Well, for me, coming into here and drilling into this to see what’s going on when I get the phone call, this helps me out to be like okay, now I understand the traffic and the flow, what’s being used behind that. So, then I can look at, if there’s any QOS policies or anything that may be there, an ACL that may have been done, look for anything that’s changed, ’cause that’s what always happened, what’s changed.
So that’s what I can start looking for while you guys are more focus point and drilling into it.
And there’s another thing that I use these sorts of views for too, is a lot of times when you look at something, you’ll actually see the events that are correlated alongside, that’s actually raised by that. And I know we have done, if you have not noticed, that we have done a million episodes on how to minimize the number of alerts that you are getting, go back to lab.solarwinds.com, look at our archives, because if you are getting alerted to death, they are not working for you. But in a lot of times, there are amazing events raised that I don’t see, that I don’t have an alert on, and maybe I don’t really care about most of the time until I’m solving it. So again, this sort of using mapping to then correlate to extra events, like here on the right-hand side, here’s all of my events that are related to these. So, did one of these raise an alert? Could it have? Or should it have? Maybe this is a candidate for one that I actually want to raise an alert on. A lot of times I’ll use that as well so I don’t really have to know until I need to know. So, I use it kind as a Google for looking up events that are related to the things I’m trying to troubleshoot. Do you want to?
I know I sort of challenged you.
Just yes. Just drill. I’m waiting for you to drill, let’s go.
You want to talk about virtualization?
We can talk about virtualization.
All right, let’s do that. Let’s put you over here, all right.
Okay, so what we’re going to look at now is a mapping specific to virtualization.

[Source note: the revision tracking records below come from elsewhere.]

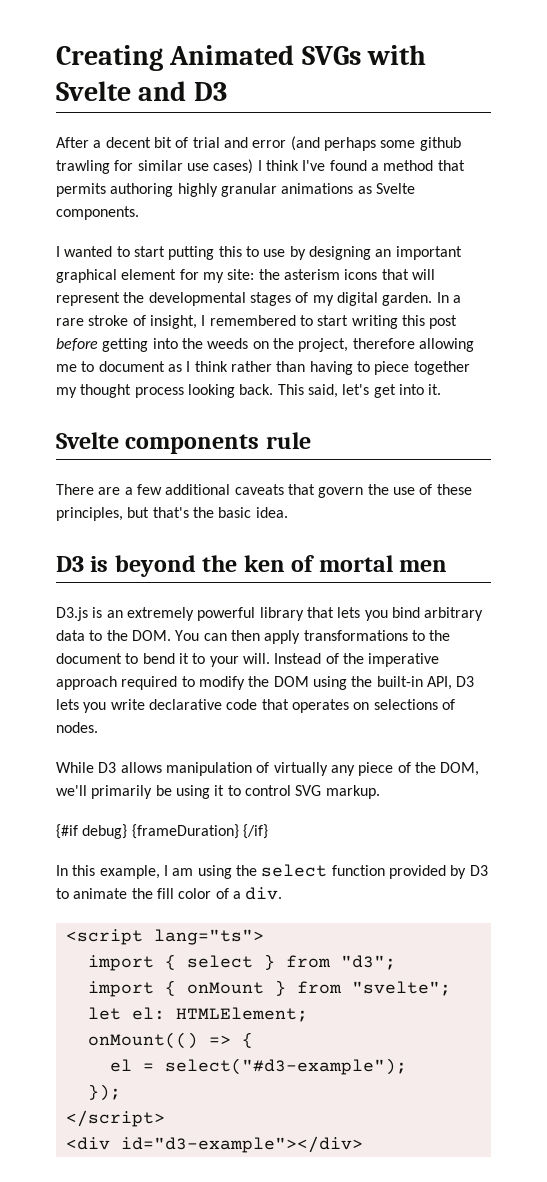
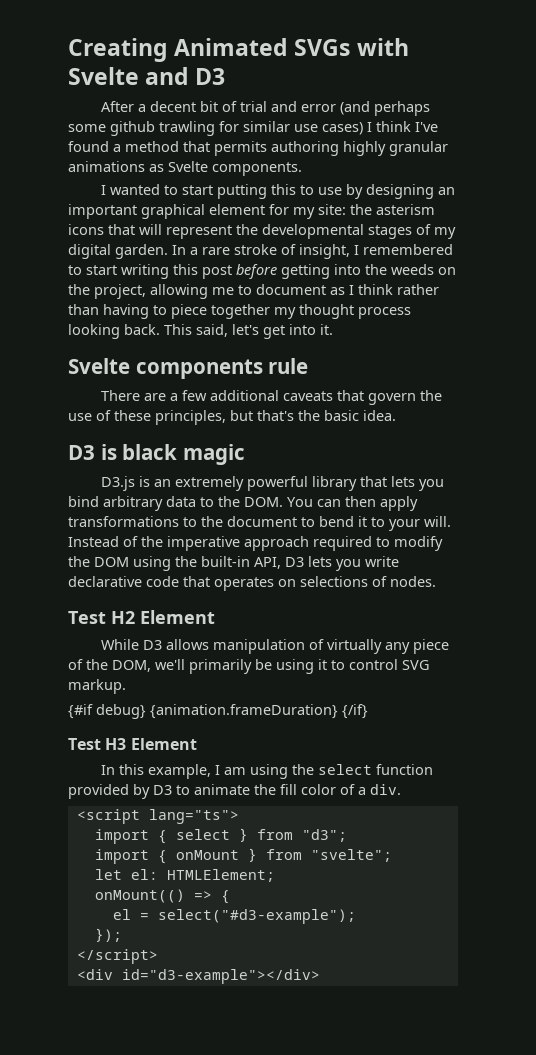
- In a rare stroke of insight, I remembered to start writing this post before getting into the weeds on the project, therefore allowing me to document as I think rather than having to piece together my thought process looking back.
+ In a rare stroke of insight, I remembered to start writing this post before getting into the weeds on the project, allowing me to document as I think rather than having to piece together my thought process looking back.
- D3 is beyond the ken of mortal men
+ D3 is black magic
+ Test H2 Element
- {#if debug} {frameDuration} {/if}
+ {#if debug} {animation.frameDuration} {/if}
+ Test H3 Element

I already said you couldn’t do that.
Yeah, you said we couldn’t do that even though you had the two clusters and there was a line between them, that’s okay. What I want to do here is I want to take a moment to just show the power of again, the data that we’re collecting and the mapping we have and so we can see all the related entities. So, what we’ll do is, we’ll start I am focused on this Hyper-V cluster right here, so I clicked, now I can see all of the guests that are immediately tied to that particular host. That’s all these entities over here, and I can filter, we can show, I can look at different metrics over here, I can look at Hardware Categories or Interface, Volume, Virtual Machine, or just the full list, I’ve got 57 things to look at here. There’s only one particular alert. Web02, which seems to have a problem, so that guest on this host seems to be an issue.

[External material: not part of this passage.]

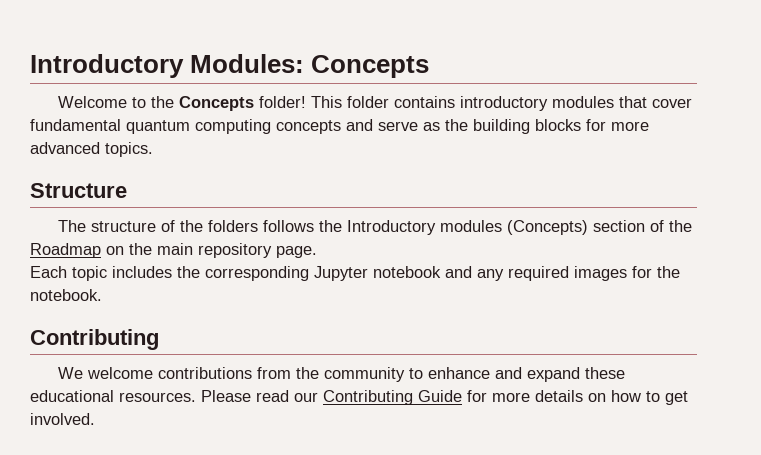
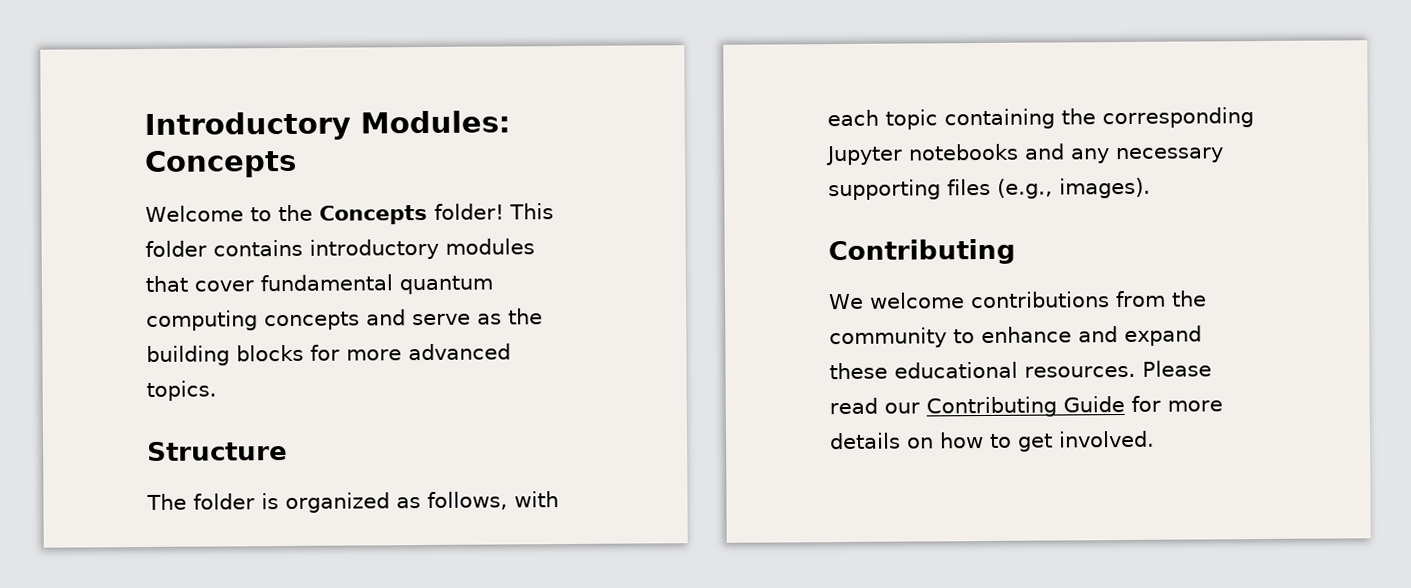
- The structure of the folders follows the Introductory modules (Concepts) section of the Roadmap on the main repository page.
- Each topic includes the corresponding Jupyter notebook and any required images for the notebook.
+ The folder is organized as follows, with each topic containing the corresponding Jupyter notebooks and any necessary supporting files (e.g., images).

So that’s an application that’s having a problem with the database that’s running on a VM on this host.
It could be…
Maybe, we don’t know. We just know that there’s something bubbling to the top for that VM guest. If I’m curious about it, I might want to drill into it, but I’m not curious about it because it says Web02 and not SQL. So, we’re going to look at this one that says SQL. I’m going to click on this, and I’m going to get an idea of what is running there. It looks like it’s Linux and MySQL happens to be running. Now I’m not afraid of the letters SQL, even if there’s an m-y in front of it, so…
It’s yours, you want it.
It’s mine, yes. That’s how that works. But I can get an idea of again, the entities related to this, and now I can walk something. And I can see that Web01 tied to MySQL, and now I’ve got this thing way out, that’s just some rogue, I’m sure that’s some dev that’s just loaded something in his cube, it’s just running, he gave it some garbage name and he’s just trying to get the job done for the day.
That never happens.
Right, and now in between those two seems to be the issue, and then again, I can click like you were showing before and drill down. But back to this guy, again the power of understanding what now I can go and say, “Well, what’s really happening here?” Now, if there was an issue, the power of me being able to click and then come to say, let’s look at the application details. Now, there’s nothing wrong necessarily here, but I’m getting a lot of information about what’s happening for that particular database engine.

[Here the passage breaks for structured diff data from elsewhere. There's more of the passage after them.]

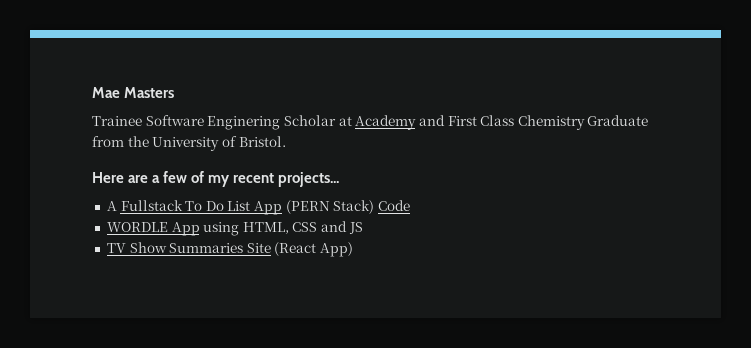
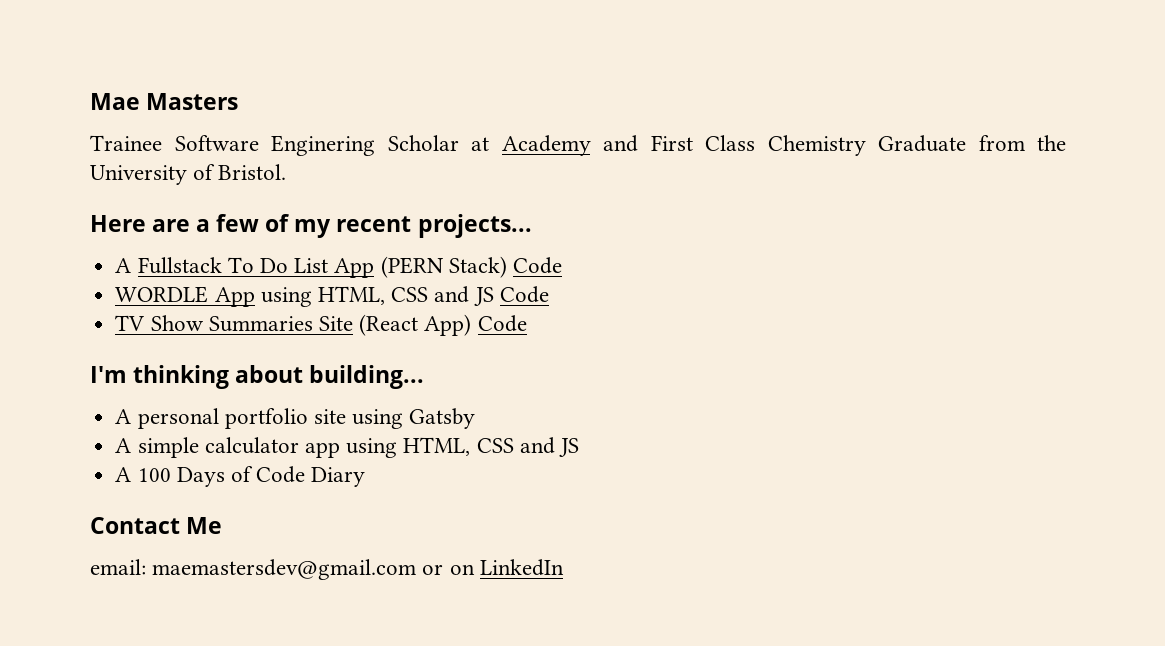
- WORDLE App using HTML, CSS and JS
+ WORDLE App using HTML, CSS and JS Code
- TV Show Summaries Site (React App)
+ TV Show Summaries Site (React App) Code
+ I'm thinking about building...
+ A personal portfolio site using Gatsby
+ A simple calculator app using HTML, CSS and JS
+ A 100 Days of Code Diary
+ Contact Me
+ email: maemastersdev@gmail.com or on LinkedIn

There is, yeah. I noticed that.
And we’re seeing at the cluster level, right? So, the app looks okay, but something else is going on.
There is something else going on here. There is a warning. Let’s click and see what’s happening.
Back to that cluster. Running VM, again walking through to get an understanding of where that bottleneck really is, what’s happening here, it looks like I have two hosts clustered together and look at that, memory used is 93%. That may be a little too high, I certainly don’t have a lot of room for growth, if an event happens on one or the other. I’m concerned or curious to know why 93% is used on A but only 77 is on B. It doesn’t seem to make a lot of sense right now. But, being database servers, I believe tied to this, so…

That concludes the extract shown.